The corner of her beautiful mouth lifted. ‘Hardly a friend. She’s a distant cousin, of course, from another branch of the family. More of a twig, really. Her father was a consular but poor as a Suburan sparrow. Oh, and she thinks she’s the gods’ gift to men, which may be why she cultivates me. That sort are always so grateful for a tip or two.’

Well, I supposed if you ignored the size of the lady’s ego it was a fair comment. Even in a mourning mantle Lepida had every competitor in Rome beat six ways from nothing, and she oozed sex like a pedigree cat in heat. ‘You were at the rites yourself, of course, lady,’ I said. ‘You didn’t notice anything unusual?’

Her eyes opened wide. ‘Actually,’ she said, ‘I wasn’t. I had other commitments that evening and I find the rites of the Good Goddess so boring.
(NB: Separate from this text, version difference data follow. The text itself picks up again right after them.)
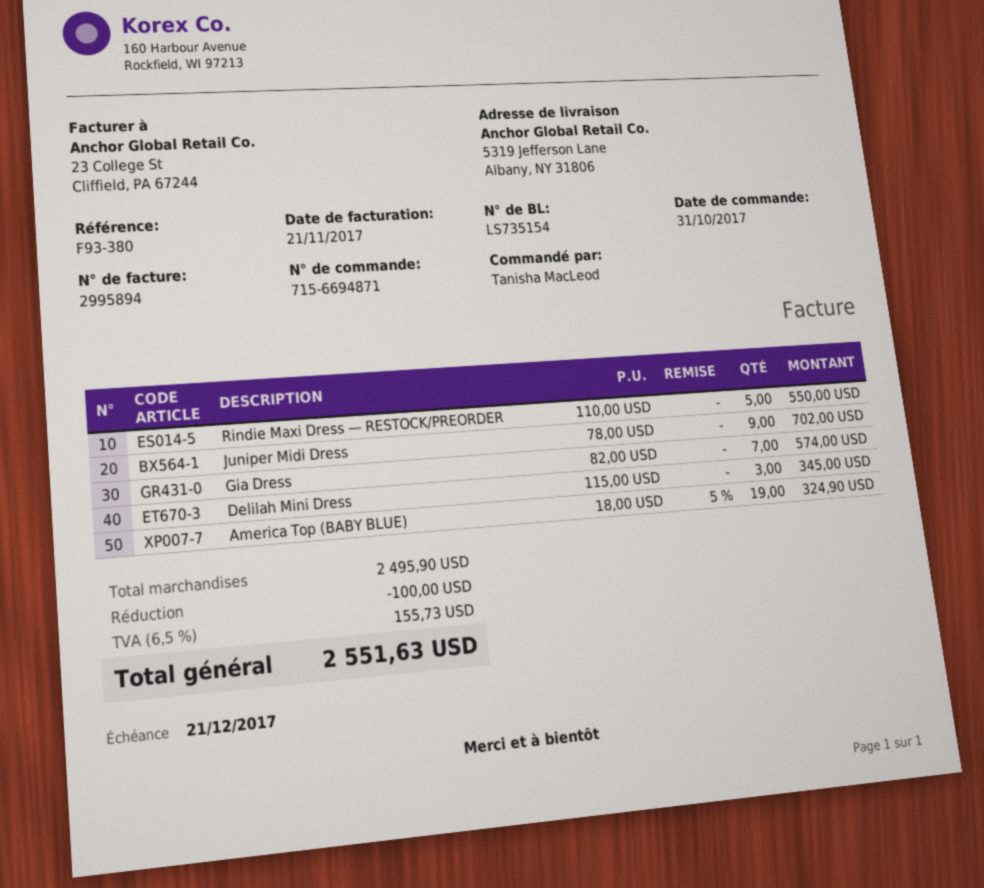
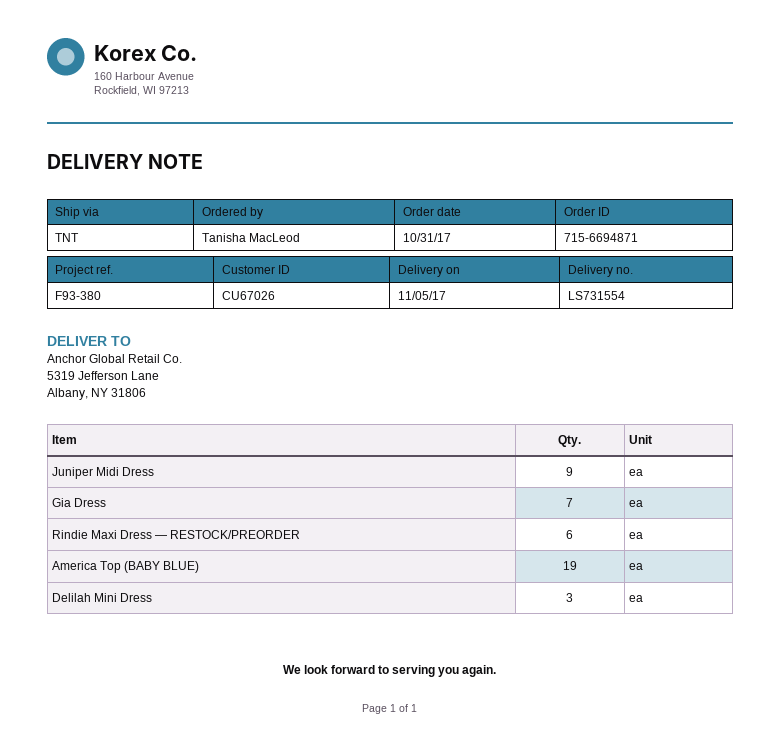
delivery note number: LS735154 -> LS731554
Rindie Maxi Dress — RESTOCK/PREORDER: 5 -> 6

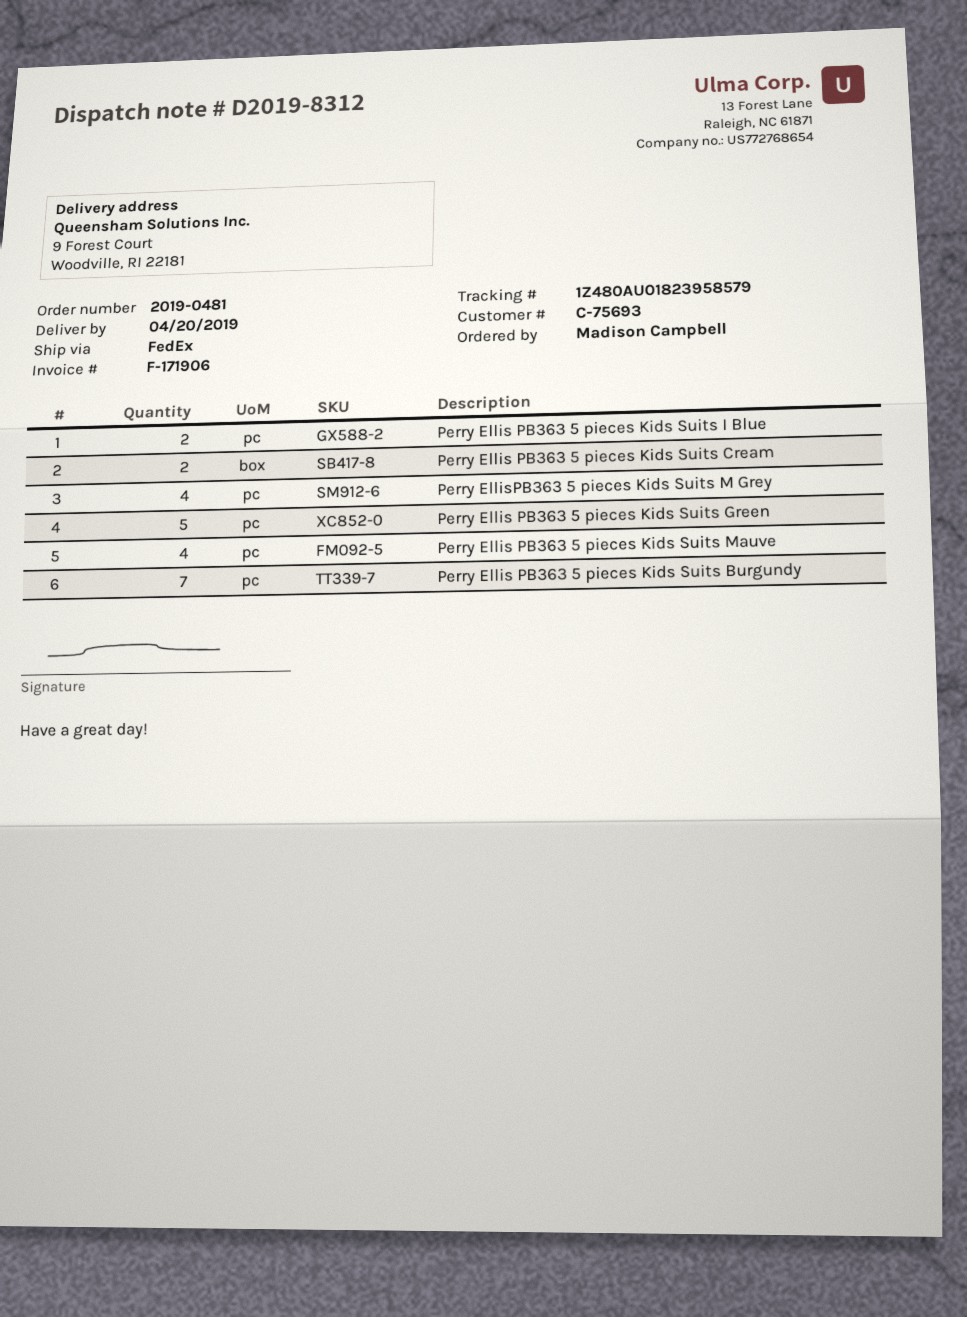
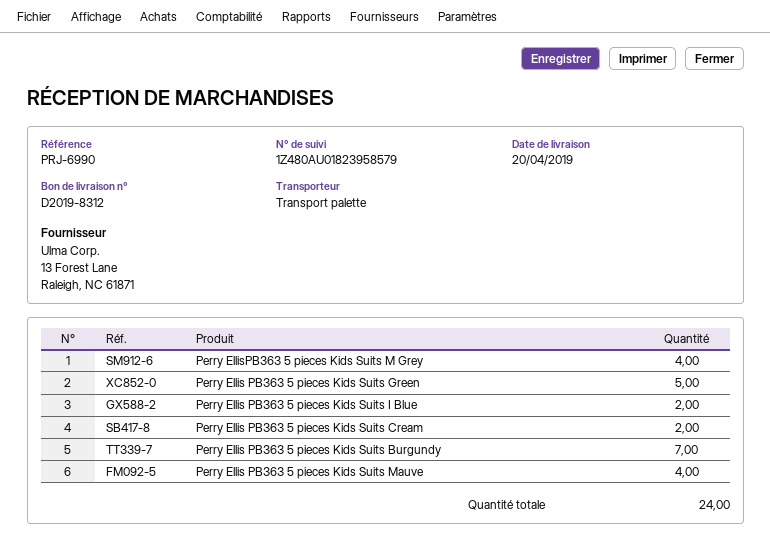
shipping method: FedEx -> pallet freight

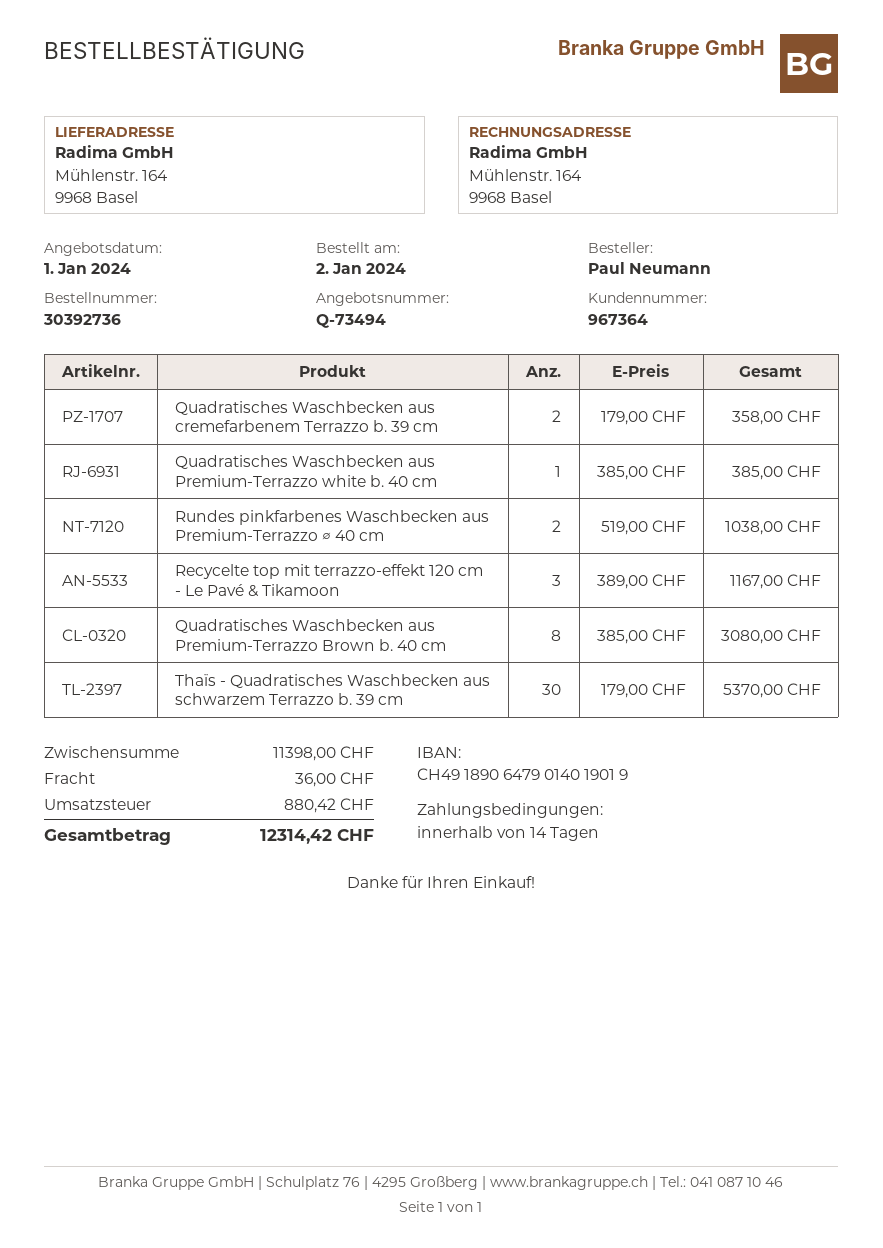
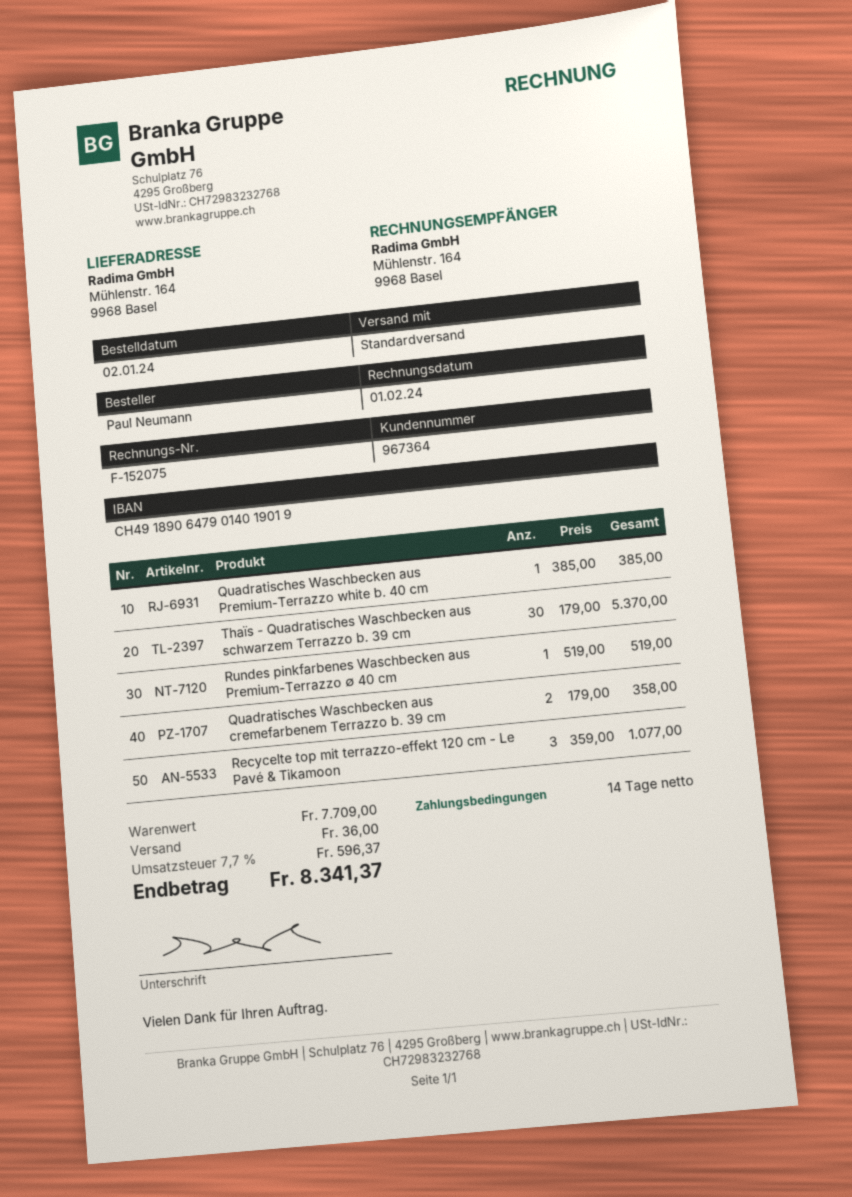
Rundes pinkfarbenes Waschbecken aus Premium-Terrazzo ∅ 40 cm: 2 x 519.00 = 1038.00 -> 1 x 519.00 = 519.00
Recycelte top mit terrazzo-effekt 120 cm - Le Pavé & Tikamoon: 3 x 389.00 = 1167.00 -> 3 x 359.00 = 1077.00
Quadratisches Waschbecken aus Premium-Terrazzo Brown b. 40 cm: 8 x 385.00 = 3080.00 -> none
subtotal: 11398.00 -> 7709.00
tax: 880.42 -> 596.37
total: 12314.42 -> 8341.37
All that all-girls-together nonsense, chanting and dancing around waving bits of greenery, really it’s -’

‘Lepida!’ Marcus Lepidus Senior snapped.

She turned to him with a dazzling smile. ‘Oh, Father, I am so sorry!’ she said. ‘Have I offended you, darling?’

But Lepidus hadn’t even glanced at her. He was still watching me. ‘If you’ve asked all your questions, Corvinus,’ he said, his voice level again, ‘then perhaps you would go. I wish I could help you more but I am afraid I cannot. And that is cannot, young man, not will not; please understand that very clearly. Venustus will show you out.’